3. The novel gradually but inexorably becomes a battle of wills between Amelie and Fubuki, each refusing to back down and admit defeat. At the core is the whole issue of "face," particularly the importance of not losing it. How do you feel "face" relates to what happens in the story?
4. Amelie wants desperately to become Japanese, according to her definition of what this means. Does she succeed by the end?
5. Halfway through the novel Amelie provides a long description of what Japanese women have to endure in their culture, and how their quest for perfection both drives and dooms them. Do you think women living in this country - particularly women working within corporate structures - share their dilemmas?
6. Why is Amelie so drawn to windows? Is she suicidal? And is Amelie a victim or does she bring about her own downfall?

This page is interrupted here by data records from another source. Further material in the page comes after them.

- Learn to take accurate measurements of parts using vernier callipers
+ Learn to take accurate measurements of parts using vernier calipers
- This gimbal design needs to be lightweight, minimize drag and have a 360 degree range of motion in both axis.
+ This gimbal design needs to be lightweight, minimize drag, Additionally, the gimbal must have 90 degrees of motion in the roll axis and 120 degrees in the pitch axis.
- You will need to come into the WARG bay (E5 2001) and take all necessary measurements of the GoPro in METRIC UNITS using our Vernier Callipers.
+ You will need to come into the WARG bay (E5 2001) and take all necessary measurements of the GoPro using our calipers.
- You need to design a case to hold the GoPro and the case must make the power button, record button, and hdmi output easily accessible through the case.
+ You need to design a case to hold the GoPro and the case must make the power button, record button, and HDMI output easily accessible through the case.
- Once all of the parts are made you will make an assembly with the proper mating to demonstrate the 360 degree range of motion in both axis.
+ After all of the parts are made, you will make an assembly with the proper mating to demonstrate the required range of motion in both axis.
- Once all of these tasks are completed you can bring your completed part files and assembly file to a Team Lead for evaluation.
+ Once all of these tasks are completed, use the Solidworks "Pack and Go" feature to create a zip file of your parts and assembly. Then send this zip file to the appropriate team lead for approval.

7. Japanese women are held to high behavioral standards. Are Japanese men held to the same standards? Consider all the men in the novel, from the maniacal bully Mr. Omochi to the saint-like Mr. Saito. Does the strict adherence to hierarchy render them in someway powerless? After all, even the supreme Mister Haneda can only stand aside and let the excruciatingly embarrassing drama between Fubuki Mori and Amelie run its course.
8. This novel is based on a true story. What do you think the original Miss Mori, whoever and wherever she is, might have felt while reading Fear and Trembling?